Every time I hear or see lommer I think "lummur" which makes me hungry, as these are the Canadian-Icelandic crepes with fruit and cream filling that my Amma used to make. Now pockets are going to make me hungry.


https://www.duolingo.com/profile/jan564480

my translation of flere was "a few", i am not native english, but thats how i heard my wife using it (she is norwegian). "a few" was however not accepted as an answer. anyone can tell me the difference?

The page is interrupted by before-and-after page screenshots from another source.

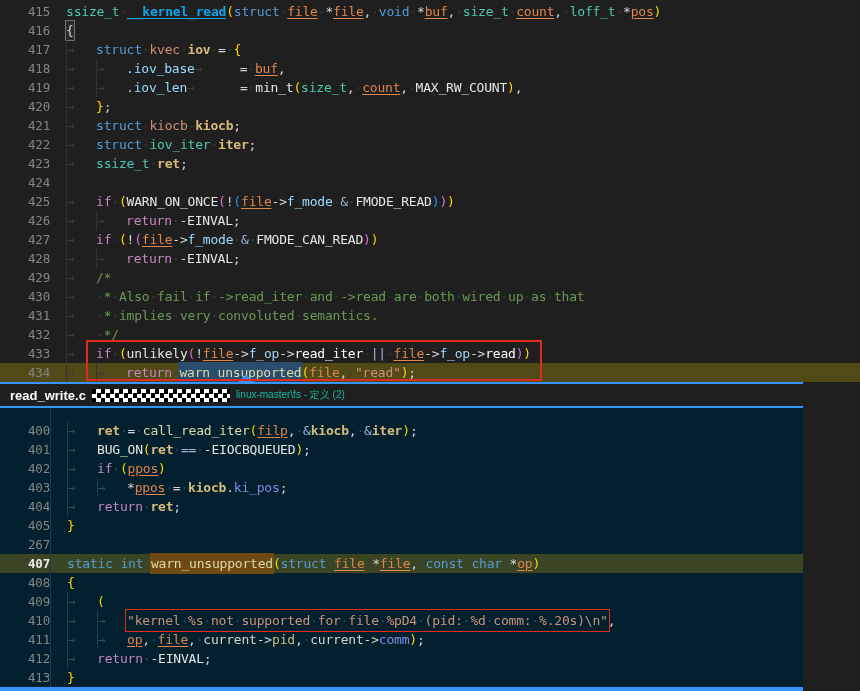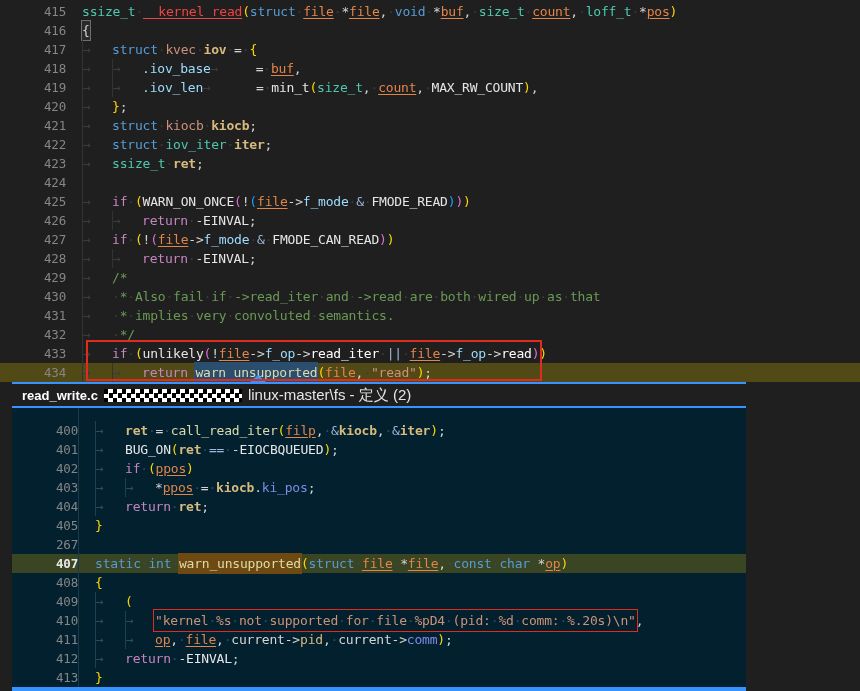--- a/index.html
+++ b/index.html
@@ -5,34 +5,34 @@
   :root{
     --peek-border:#3794ff;
     --anno:#e02b1f;
   }
   *{margin:0;padding:0;box-sizing:border-box;}
   body{background:#141414;font-family:"DejaVu Sans Mono","Liberation Mono",monospace;}
   #app{position:relative;width:860px;height:691px;background:#1f1f1f;overflow:hidden;}
 
   
   .rows{position:relative;}
-  .line{display:flex;height:19px;line-height:19px;font-size:13px;letter-spacing:-0.2px;white-space:pre;padding-left:16px;}
+  .line{display:flex;height:19px;line-height:19px;font-size:13px;letter-spacing:-0.2px;white-space:pre;}
   .num{flex:0 0 50px;text-align:right;color:#858585;font-size:12.5px;user-select:none;}
   .content{padding-left:16px;position:relative;color:#d4d4d4;display:flex;align-items:center;height:19px;}
   .tok{display:inline;}
   
   .kw{color:#569cd6;}
   .ctrl{color:#c586c0;}
   .ty{color:#4ec9b0;}
   .st{color:#ce9178;}
   .va{color:#d7ba7d;font-weight:bold;text-align:center;}
   .vg{color:#d7ba7d;}
   .pa{color:#e2854a;text-decoration:underline;text-underline-offset:2px;}
   .fn{color:#dcdcaa;}
-  .fnu{color:#ef4444;font-weight:normal;text-decoration:underline;text-underline-offset:2px;}
+  .fnu{color:#0ea5e9;font-weight:bold;text-decoration:underline;text-underline-offset:2px;}
   .mc{color:#e5e5e5;}
   .str{color:#ce9178;}
   .cm{color:#6a9955;}
   .me{color:#9cdcfe;}
   .mf{color:#ffffff;}
   .mv{color:#7e8ce8;}
   .op{color:#d4d4d4;}
   .ob{color:#9cb8dc;}
   .pl{color:#d4d4d4;}
   .b1{color:#ffd700;}
@@ -52,32 +52,32 @@
   .row407{background:#3a4523;}
   .row407 .num{color:#e8e8e8;font-weight:bold;}
   .whl{background:#2b4d6e;box-shadow:0 0 0 1px #2b4d6e;}
   .match{background:#6e4a12;box-shadow:0 0 0 1px #6e4a12;}
   .boxred{outline:1px solid var(--anno);outline-offset:1px;}
 
   
   .ed{position:absolute;top:0;left:0;width:860px;height:382px;background:#1f1f1f;padding-top:2px;}
 
   
-  .peek{position:absolute;top:382px;left:12px;width:734px;height:309px;}
+  .peek{position:absolute;top:382px;left:0;width:803px;height:309px;}
   .peek-border-top{height:2px;background:var(--peek-border);position:relative;}
   .peek-arrow{position:absolute;top:-7px;left:238px;width:0;height:0;
     border-left:8px solid transparent;border-right:8px solid transparent;
     border-bottom:7px solid var(--peek-border);}
   .peek-head{height:22px;background:#1f1f1f;display:flex;align-items:center;
     font-family:"Liberation Sans","DejaVu Sans",sans-serif;padding-left:10px;gap:6px;}
   .peek-title{color:#ffffff;font-size:13px;font-weight:bold;}
   .censor{display:inline-block;width:138px;height:13px;
     background:conic-gradient(#ffffff 0 25%,#000000 0 50%,#ffffff 0 75%,#000000 0) 0 0/9px 9px;
     }
-  .peek-desc{color:#e5e5e5;font-size:15px;}
+  .peek-desc{color:#14b8a6;font-size:10px;}
   .peek-head-border{height:2px;background:var(--peek-border);}
   .pk{height:279px;background:#03202f;overflow:hidden;}
   .pk .content{border-left:1px solid #173a4d;}
   .clip{height:13px;overflow:hidden;}
   .clip .num{transform:translateY(-7px);margin-top:48px;}
   .peek-border-bottom{height:4px;background:var(--peek-border);}
 
   
   .anno-box{position:absolute;border:2px solid var(--anno);pointer-events:none;}
   #anno-433{left:86px;top:340px;width:456px;height:41px;}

https://www.duolingo.com/profile/JenniferTauber

"several" is a larger number than "a few"


https://www.duolingo.com/profile/jan564480

you are correct. maybe i should use my native language for this training. but at least i know now what the difference is in english: a couple = 2 a few = 3-4 several = 4-8 a dozen = 12-14 many= anything above 6-8 but there are great discussions out there about the fluidity between these definitions


https://www.duolingo.com/profile/Edmund-

A dozen is almost always twelve. For myself a few is usually 3-4, and many/several is anything more than four, generally, but it depends on context. Many has the connotation of "more than usual".


https://www.duolingo.com/profile/noimnotserious

I used to think Norwegian would be easy....it just gets tougher as I go.